Nama Murji’ah diambil dari kata “irja” atau “arja’a” yang bermakna penundaan, penangguhan, dan penghargaan. Kata “arja’a” mengandung pula arti memberi penghargaan, yakni memberi harapan kepada pelaku dosa besar untuk memperoleh pengampunan dan rahmat Allah SWT. Selian itu “arja’a” berarti pula meletakkan di belakang atau mengemudikan, yaitu orang yang mengemudikan amal dari iman.
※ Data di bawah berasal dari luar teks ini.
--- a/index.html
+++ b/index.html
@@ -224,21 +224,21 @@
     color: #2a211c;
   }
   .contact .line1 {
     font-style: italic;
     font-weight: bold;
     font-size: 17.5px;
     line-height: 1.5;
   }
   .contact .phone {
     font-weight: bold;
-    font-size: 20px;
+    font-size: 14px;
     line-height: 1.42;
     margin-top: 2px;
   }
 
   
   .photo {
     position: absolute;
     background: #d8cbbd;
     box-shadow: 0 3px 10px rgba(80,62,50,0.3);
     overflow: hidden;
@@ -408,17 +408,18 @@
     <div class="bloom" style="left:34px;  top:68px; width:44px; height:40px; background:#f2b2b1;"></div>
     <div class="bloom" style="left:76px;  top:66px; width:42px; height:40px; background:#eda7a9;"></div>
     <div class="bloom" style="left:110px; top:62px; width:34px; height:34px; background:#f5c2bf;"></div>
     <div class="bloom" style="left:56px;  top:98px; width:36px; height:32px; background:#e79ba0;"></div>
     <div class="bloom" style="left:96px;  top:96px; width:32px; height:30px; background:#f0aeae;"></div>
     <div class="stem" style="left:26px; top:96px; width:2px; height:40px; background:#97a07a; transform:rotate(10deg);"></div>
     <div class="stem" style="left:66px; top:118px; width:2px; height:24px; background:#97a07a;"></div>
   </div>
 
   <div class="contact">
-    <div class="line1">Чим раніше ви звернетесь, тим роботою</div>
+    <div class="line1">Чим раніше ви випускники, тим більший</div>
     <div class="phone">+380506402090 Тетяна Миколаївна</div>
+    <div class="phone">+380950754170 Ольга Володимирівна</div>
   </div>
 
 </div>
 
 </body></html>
Oleh karena itu, Murji’ah artinya orang yang menunda penjelasan kedudukan seseorang yang bersengketa, yakni ‘Ali dan Mu’awiyah serta pasukannya masing-masing, ke hari kiamat kelak.[1]

Berkaitan dengan doktrin-doktrin teologi Murji’ah, Harun Nasution menyebutkan empat ajaran pokoknya, yaitu:

  1. Menunda hukuman atas ‘Ali, Mu’awiyah, Amr bin ‘Ash, dan Abu Musa Al-Asy’ariyang terlibat tahkim kepada Allah pada hari kiamat kelak.
  2. Menyerahkan keputusan kepada Allah atas orang muslim yang berdosa besar.
  3. Meletakkan pentingnya iman lebih utama dari pada amal.
  4. Memberikan penghargaan kepada muslim yang berdosa besar untuk memperoleh ampunan dan rahmat dari Allah SWT.[2]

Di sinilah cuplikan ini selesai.